• [Your task]:
Report each line of the data that contains the string "none".

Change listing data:
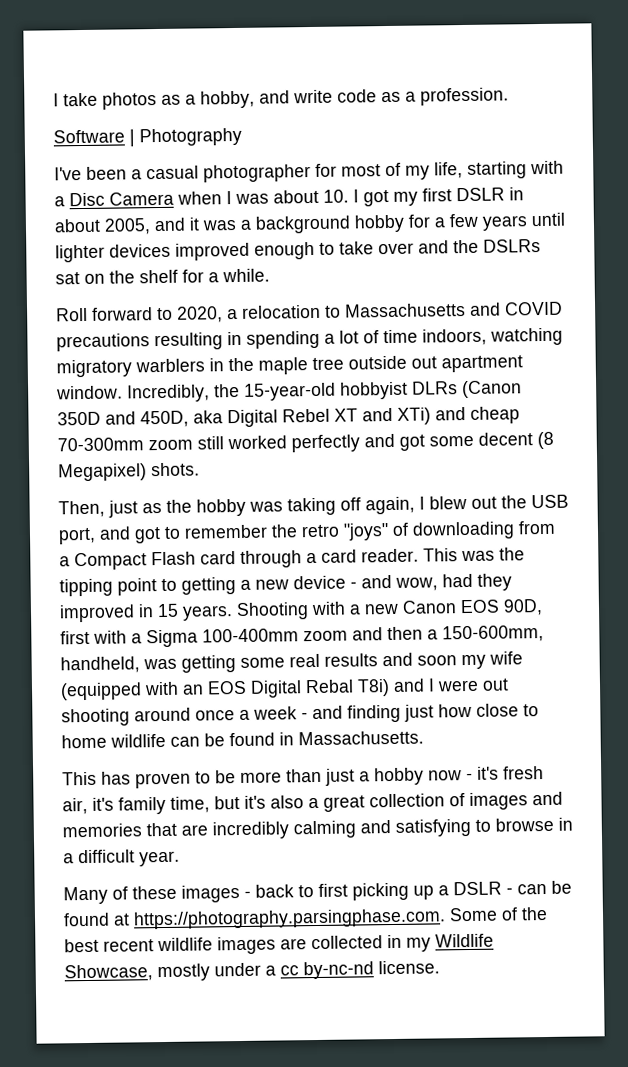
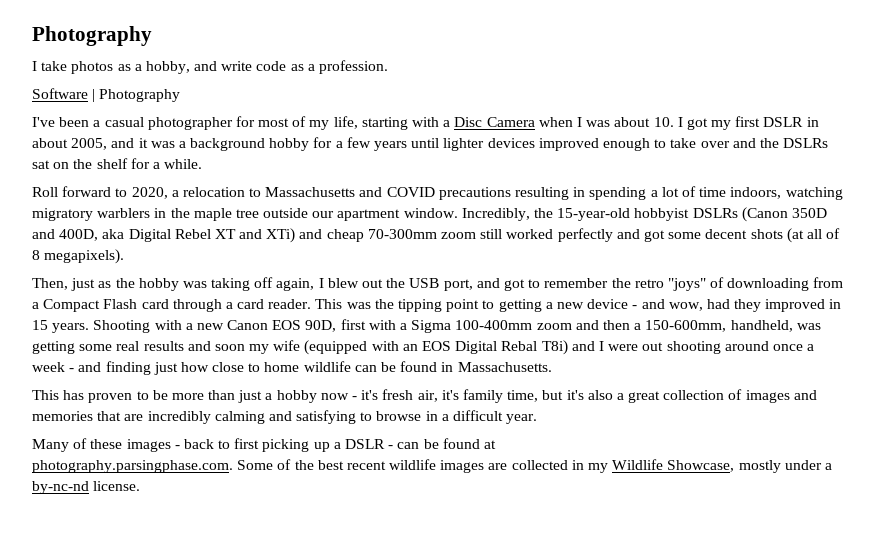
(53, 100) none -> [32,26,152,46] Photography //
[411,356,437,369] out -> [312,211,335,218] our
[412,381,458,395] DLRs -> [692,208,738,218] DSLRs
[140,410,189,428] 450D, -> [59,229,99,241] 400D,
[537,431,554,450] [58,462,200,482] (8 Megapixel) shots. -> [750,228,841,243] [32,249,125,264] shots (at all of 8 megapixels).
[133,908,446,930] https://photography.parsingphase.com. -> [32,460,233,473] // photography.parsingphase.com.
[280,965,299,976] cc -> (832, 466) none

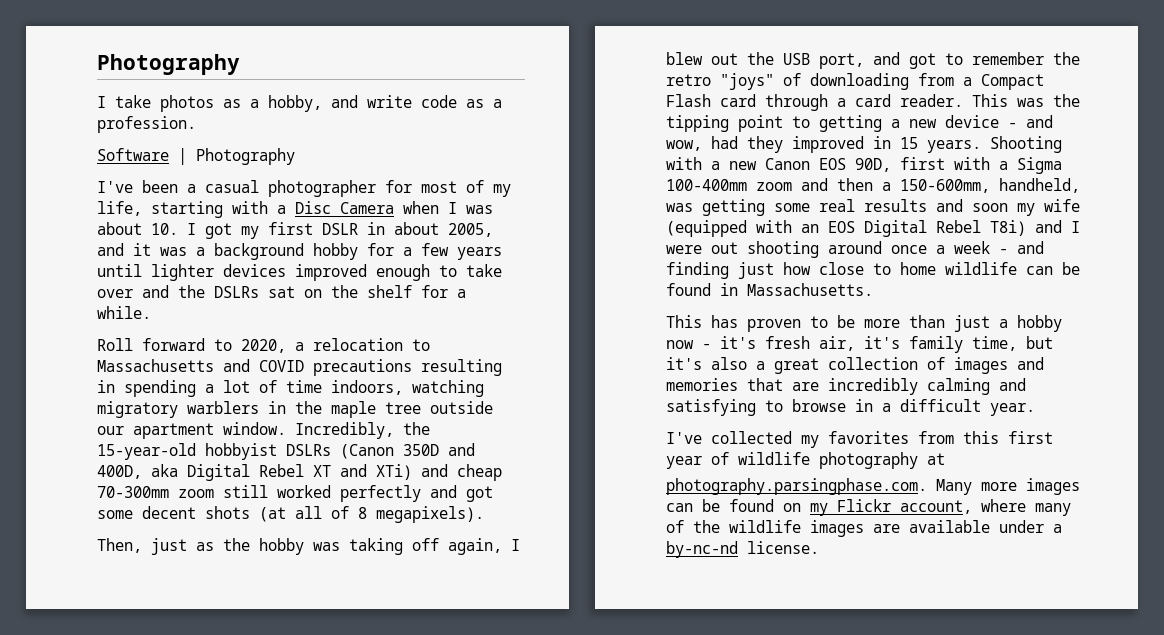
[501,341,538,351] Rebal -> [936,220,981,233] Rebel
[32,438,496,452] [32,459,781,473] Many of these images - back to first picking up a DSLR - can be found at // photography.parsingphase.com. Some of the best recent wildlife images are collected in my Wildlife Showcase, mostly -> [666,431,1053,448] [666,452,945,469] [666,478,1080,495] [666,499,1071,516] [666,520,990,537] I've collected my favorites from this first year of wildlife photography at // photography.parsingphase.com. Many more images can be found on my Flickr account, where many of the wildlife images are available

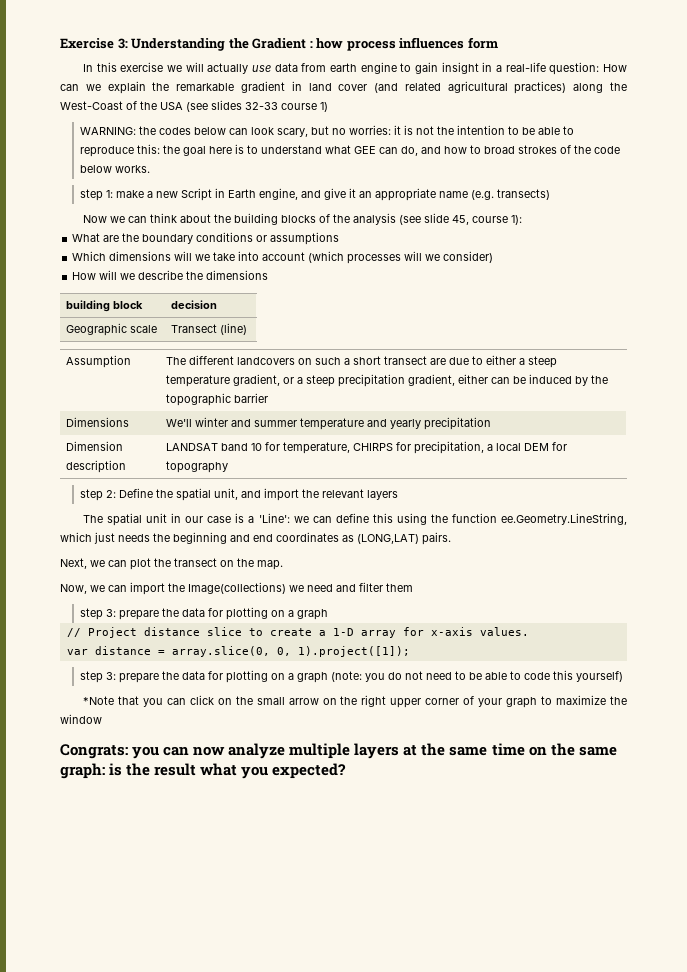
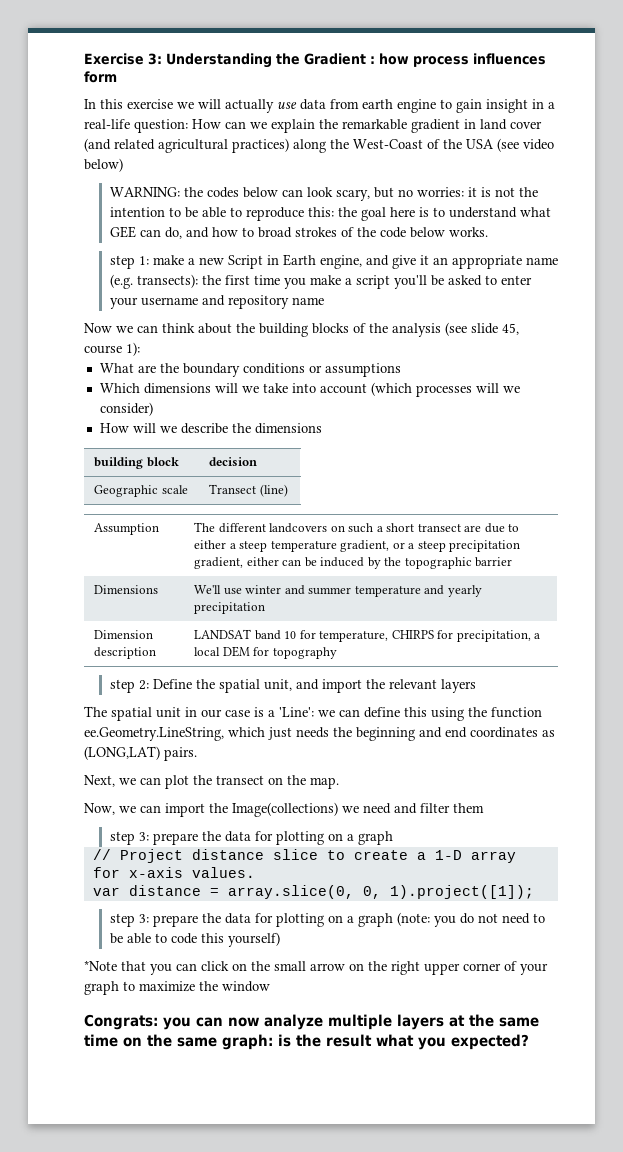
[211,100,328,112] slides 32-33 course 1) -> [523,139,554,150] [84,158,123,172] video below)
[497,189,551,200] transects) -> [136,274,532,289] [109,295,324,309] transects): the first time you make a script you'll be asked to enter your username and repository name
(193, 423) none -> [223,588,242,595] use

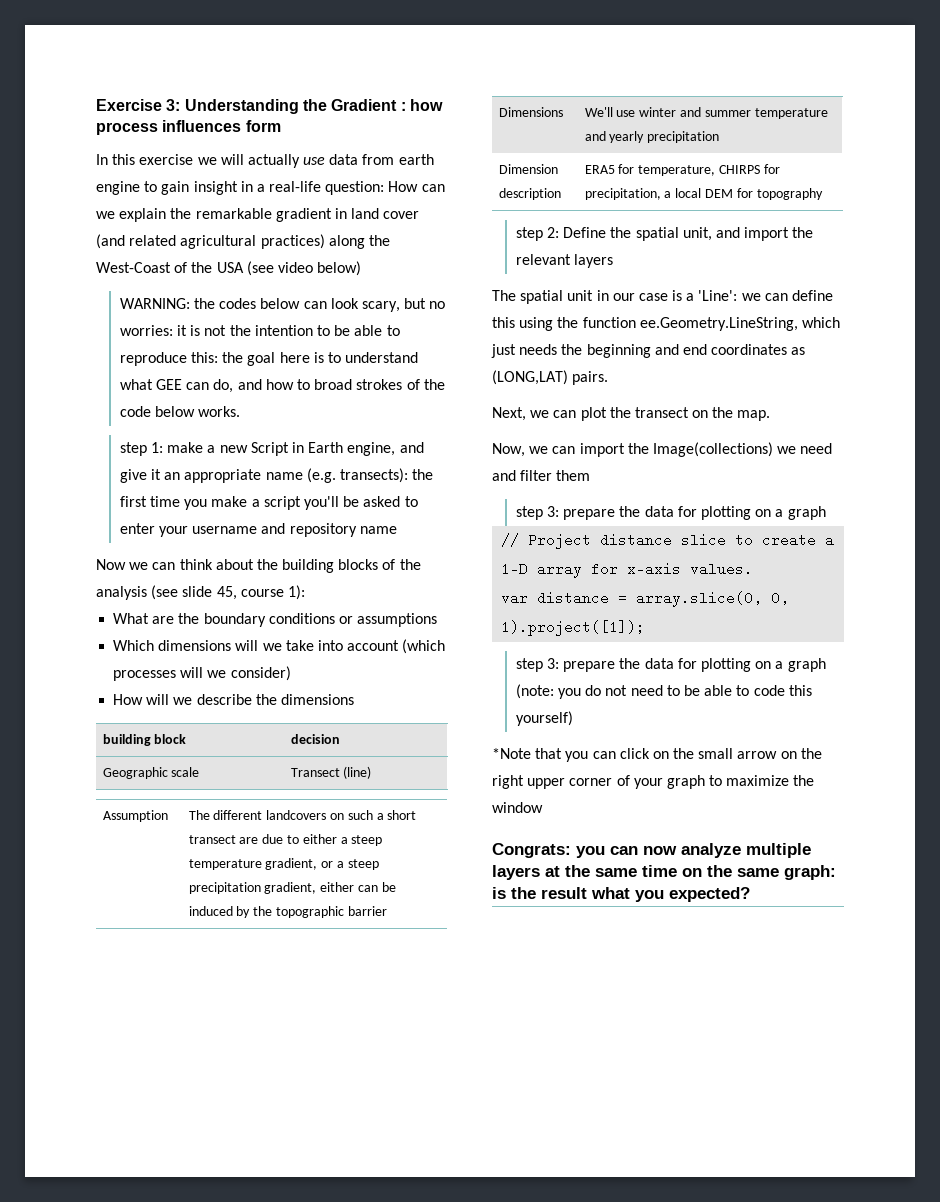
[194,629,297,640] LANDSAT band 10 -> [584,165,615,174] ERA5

• [Answer section]:
(53, 100) none -> [32,26,152,46] Photography //
[280,965,299,976] cc -> (832, 466) none
(193, 423) none -> [223,588,242,595] use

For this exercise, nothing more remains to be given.